Hugh Trevor-Roper

Lord Dacre of Glanton

Hugh Trevor Roper – 1975

I wonder if others, like me in their youth in the 1940-50’s, can remember the practice of Dr Trevor-Roper, on Bondgate Without, opposite the War Memorial. I believe it is nowadays a boutique Hotel.

The Doctor also had a practice in Glanton where his, later to become famous, son Hugh Trevor-Roper was born in Jan 1914.  Hugh did not mix with Alnwick boys and went at age 9 to school in Scotland before winning a scholarship to Charterhouse school near Guildford. From there he went up in 1932 to the Oxford University College of Christchurch where he later became Regius Professor of Modern History from 1957 to1980.
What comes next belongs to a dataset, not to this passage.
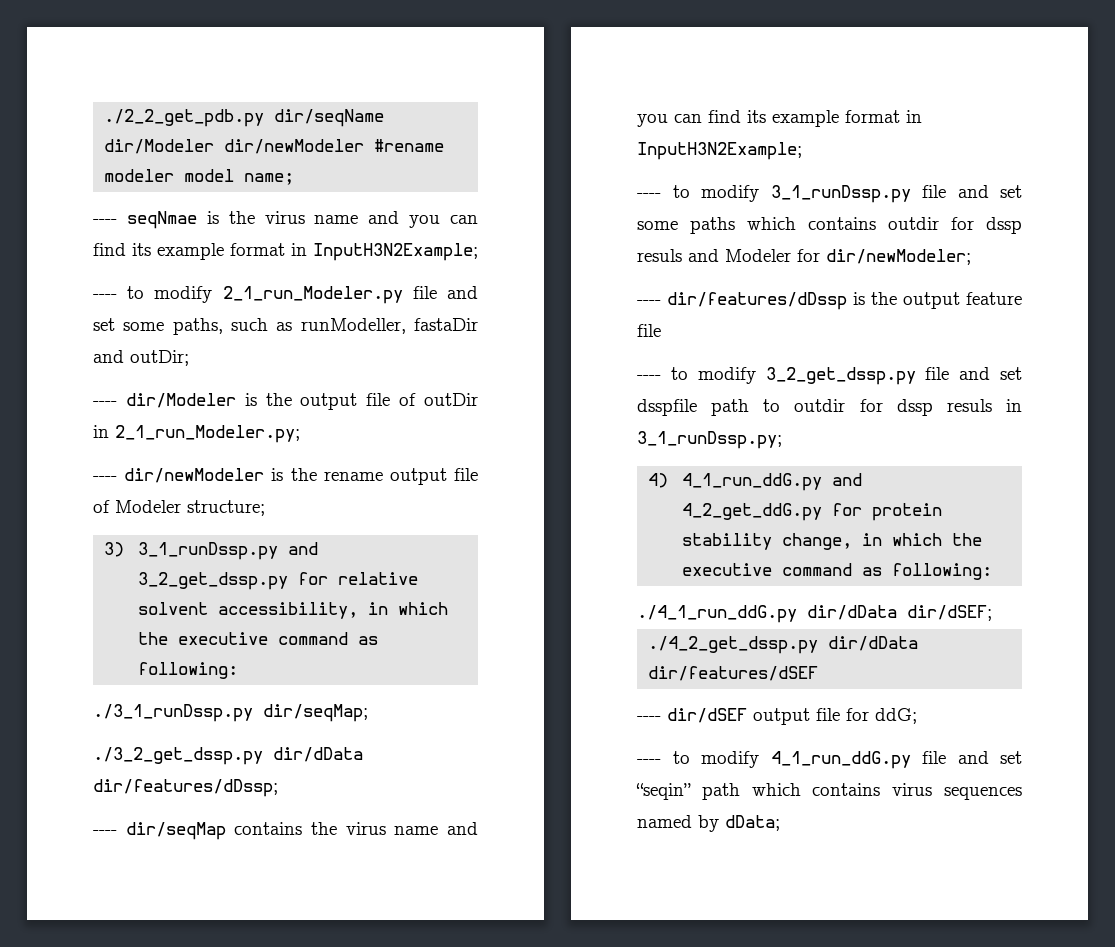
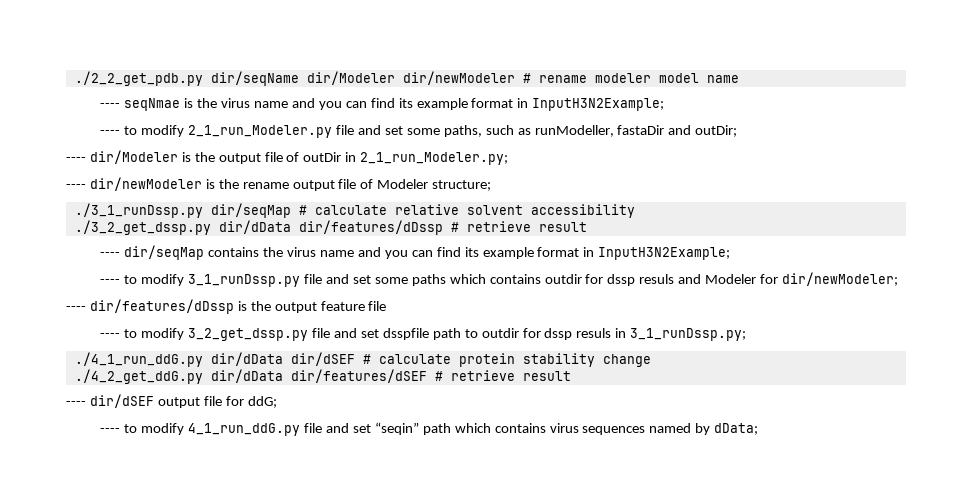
[374,139,445,152] #rename -> [522,73,587,83] # rename
[244,173,295,185] name; -> [706,75,739,83] name
[104,542,318,560] [137,572,418,590] [137,602,448,619] [137,632,378,645] [137,662,238,679] [93,704,368,722] [93,747,363,765] [93,779,278,797] 3) 3_1_runDssp.py and 3_2_get_dssp.py for relative solvent accessibility, in which the executive command as following: // ./3_1_runDssp.py dir/seqMap; // ./3_2_get_dssp.py dir/dData dir/features/dDssp; -> [74,203,635,218] [74,220,587,235] ./3_1_runDssp.py dir/seqMap # calculate relative solvent accessibility // ./3_2_get_dssp.py dir/dData dir/features/dDssp # retrieve result
[648,473,862,491] [681,503,942,521] [681,533,982,550] [681,563,992,580] [637,605,992,623] [648,636,819,654] 4) 4_1_run_ddG.py and 4_2_get_ddG.py for protein stability change, in which the executive command as following: // ./4_1_run_ddG.py dir/dData dir/dSEF; // ./4_2_get_dssp.py -> [74,352,651,367] [74,369,203,384] ./4_1_run_ddG.py dir/dData dir/dSEF # calculate protein stability change // ./4_2_get_ddG.py
(819, 673) none -> [434,370,571,381] # retrieve result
Hugh Trevor-Roper’s earlier fame arose from WWII when he worked as an intelligence officer and became an expert on German resistance plots and breaking cipher codes of the German secret service. From this position he was chosen by MI5 in late 1945 to investigate the disappearance of Hitler some four months before the end of the war. Trevor–Roper proved that Hitler finally killed himself in his bunker in Berlin and wrote the famous “Last Days of Hitler” published in 1947, which established his reputation. He was made a life peer in 1979 by Mrs Thatcher and took the title of Lord Dacre of Glanton, which reaffirms his association with Northumberland.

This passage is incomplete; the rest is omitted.